> Work item:
Copy out, exactly as written, only the line containing "visualize the results." and the lines after it through the end of the records.

Data excerpts:
BEGIN

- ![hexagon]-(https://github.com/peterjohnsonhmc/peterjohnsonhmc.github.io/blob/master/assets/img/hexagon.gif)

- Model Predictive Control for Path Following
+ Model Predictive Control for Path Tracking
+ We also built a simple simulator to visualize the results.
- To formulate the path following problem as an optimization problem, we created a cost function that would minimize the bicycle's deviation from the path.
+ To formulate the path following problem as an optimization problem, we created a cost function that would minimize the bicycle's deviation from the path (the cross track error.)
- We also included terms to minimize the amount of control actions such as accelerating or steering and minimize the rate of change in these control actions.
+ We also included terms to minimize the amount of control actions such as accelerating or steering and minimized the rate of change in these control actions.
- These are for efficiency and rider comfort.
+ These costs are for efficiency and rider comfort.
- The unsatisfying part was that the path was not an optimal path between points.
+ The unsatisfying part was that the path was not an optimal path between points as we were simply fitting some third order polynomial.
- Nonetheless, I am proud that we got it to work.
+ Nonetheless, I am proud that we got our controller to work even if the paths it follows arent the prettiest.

END

> Exercise answer:
+ We also built a simple simulator to visualize the results.
- To formulate the path following problem as an optimization problem, we created a cost function that would minimize the bicycle's deviation from the path.
+ To formulate the path following problem as an optimization problem, we created a cost function that would minimize the bicycle's deviation from the path (the cross track error.)
- We also included terms to minimize the amount of control actions such as accelerating or steering and minimize the rate of change in these control actions.
+ We also included terms to minimize the amount of control actions such as accelerating or steering and minimized the rate of change in these control actions.
- These are for efficiency and rider comfort.
+ These costs are for efficiency and rider comfort.
- The unsatisfying part was that the path was not an optimal path between points.
+ The unsatisfying part was that the path was not an optimal path between points as we were simply fitting some third order polynomial.
- Nonetheless, I am proud that we got it to work.
+ Nonetheless, I am proud that we got our controller to work even if the paths it follows arent the prettiest.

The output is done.